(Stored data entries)
[Start of Attachment]

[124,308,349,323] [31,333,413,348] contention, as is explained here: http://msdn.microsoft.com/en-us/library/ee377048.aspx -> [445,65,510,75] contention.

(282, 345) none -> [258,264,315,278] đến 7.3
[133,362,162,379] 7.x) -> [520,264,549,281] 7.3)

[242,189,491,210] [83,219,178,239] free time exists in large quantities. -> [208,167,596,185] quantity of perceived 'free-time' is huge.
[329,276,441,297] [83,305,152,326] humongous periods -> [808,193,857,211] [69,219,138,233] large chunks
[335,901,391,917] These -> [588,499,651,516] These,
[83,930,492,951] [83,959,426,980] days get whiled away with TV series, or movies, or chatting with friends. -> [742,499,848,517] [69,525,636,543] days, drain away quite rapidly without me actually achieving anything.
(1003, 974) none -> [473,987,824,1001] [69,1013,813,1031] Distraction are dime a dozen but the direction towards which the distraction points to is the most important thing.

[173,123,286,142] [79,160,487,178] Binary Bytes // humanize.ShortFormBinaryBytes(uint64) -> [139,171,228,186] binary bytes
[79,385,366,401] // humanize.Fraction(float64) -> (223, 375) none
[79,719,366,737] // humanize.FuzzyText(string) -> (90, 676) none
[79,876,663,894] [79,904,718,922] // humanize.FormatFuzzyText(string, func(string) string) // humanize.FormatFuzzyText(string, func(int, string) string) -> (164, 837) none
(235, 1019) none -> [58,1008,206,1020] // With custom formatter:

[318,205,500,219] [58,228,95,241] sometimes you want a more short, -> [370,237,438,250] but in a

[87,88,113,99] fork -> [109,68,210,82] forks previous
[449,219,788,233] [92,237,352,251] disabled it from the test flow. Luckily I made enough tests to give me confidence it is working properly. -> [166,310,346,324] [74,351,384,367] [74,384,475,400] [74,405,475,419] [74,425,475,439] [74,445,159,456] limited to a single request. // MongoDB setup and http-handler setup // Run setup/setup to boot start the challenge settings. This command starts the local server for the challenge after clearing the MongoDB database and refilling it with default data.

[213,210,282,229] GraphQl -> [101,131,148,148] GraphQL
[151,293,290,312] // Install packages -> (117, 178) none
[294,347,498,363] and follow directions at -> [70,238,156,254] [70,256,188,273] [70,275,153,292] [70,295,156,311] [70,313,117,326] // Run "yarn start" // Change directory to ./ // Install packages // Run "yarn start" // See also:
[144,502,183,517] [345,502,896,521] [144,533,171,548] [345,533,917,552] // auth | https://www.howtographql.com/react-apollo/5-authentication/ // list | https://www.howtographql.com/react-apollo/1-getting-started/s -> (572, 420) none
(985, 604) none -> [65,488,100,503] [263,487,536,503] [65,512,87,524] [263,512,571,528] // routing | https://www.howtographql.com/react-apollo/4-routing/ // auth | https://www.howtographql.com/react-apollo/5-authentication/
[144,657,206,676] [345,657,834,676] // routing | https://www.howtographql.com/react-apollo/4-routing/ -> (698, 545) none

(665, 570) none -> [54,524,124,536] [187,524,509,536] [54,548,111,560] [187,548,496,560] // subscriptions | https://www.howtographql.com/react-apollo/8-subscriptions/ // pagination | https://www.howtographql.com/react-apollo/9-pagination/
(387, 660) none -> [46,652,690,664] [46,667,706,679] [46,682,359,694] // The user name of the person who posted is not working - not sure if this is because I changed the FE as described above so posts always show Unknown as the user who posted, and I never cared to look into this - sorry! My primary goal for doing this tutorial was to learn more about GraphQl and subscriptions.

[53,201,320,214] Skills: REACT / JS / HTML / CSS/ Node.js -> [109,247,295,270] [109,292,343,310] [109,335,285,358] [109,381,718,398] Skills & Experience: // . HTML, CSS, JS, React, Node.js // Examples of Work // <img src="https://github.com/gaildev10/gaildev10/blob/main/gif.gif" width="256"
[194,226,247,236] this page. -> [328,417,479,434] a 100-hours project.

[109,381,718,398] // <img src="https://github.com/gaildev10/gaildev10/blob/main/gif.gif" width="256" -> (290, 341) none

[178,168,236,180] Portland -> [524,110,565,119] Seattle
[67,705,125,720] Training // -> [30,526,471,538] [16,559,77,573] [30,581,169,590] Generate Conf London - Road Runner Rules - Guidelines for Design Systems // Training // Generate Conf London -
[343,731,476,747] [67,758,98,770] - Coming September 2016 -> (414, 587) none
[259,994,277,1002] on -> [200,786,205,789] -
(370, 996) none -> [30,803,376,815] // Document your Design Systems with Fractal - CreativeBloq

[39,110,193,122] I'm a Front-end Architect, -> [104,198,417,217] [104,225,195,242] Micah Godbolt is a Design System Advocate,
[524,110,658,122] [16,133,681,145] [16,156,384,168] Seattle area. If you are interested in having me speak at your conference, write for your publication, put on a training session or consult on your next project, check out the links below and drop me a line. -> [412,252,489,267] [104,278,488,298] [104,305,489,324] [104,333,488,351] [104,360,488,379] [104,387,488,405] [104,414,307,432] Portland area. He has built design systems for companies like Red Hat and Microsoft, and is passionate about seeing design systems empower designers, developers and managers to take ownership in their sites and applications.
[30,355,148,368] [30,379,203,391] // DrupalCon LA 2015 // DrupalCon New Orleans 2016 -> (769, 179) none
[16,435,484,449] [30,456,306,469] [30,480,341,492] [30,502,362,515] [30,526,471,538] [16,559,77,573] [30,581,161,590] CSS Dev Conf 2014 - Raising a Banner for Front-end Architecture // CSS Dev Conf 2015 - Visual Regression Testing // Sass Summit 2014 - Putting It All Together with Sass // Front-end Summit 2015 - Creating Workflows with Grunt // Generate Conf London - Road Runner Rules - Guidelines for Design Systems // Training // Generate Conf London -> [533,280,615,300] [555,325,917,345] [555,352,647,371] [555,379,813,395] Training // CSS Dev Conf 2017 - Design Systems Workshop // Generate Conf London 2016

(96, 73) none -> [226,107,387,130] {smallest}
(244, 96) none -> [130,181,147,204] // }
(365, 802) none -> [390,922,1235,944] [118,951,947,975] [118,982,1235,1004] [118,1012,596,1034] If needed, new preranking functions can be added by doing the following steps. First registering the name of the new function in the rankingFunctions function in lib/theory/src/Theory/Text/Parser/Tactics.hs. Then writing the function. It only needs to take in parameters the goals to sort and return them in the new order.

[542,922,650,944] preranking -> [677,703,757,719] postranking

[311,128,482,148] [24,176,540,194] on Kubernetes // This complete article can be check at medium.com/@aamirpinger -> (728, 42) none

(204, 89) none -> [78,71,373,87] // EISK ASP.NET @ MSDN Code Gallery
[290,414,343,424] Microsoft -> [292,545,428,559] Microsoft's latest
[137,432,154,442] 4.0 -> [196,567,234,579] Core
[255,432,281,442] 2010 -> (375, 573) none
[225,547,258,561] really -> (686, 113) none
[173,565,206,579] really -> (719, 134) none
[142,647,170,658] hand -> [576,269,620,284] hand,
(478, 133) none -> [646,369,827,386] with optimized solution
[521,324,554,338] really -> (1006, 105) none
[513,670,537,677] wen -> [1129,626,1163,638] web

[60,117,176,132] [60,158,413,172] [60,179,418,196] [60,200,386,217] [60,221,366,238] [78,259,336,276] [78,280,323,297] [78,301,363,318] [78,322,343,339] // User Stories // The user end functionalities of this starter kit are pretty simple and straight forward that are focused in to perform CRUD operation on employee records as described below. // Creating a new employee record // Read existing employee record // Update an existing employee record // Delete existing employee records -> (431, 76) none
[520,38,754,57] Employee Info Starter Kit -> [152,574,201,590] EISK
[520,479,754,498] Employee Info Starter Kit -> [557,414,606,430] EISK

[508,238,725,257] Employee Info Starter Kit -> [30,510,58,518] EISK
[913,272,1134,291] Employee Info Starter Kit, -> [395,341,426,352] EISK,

[End of Attachment]

◆ Work required ◆
Find the number of lines in the records that contain "really", and write that number only.

◆ Answer to the problem ◆
3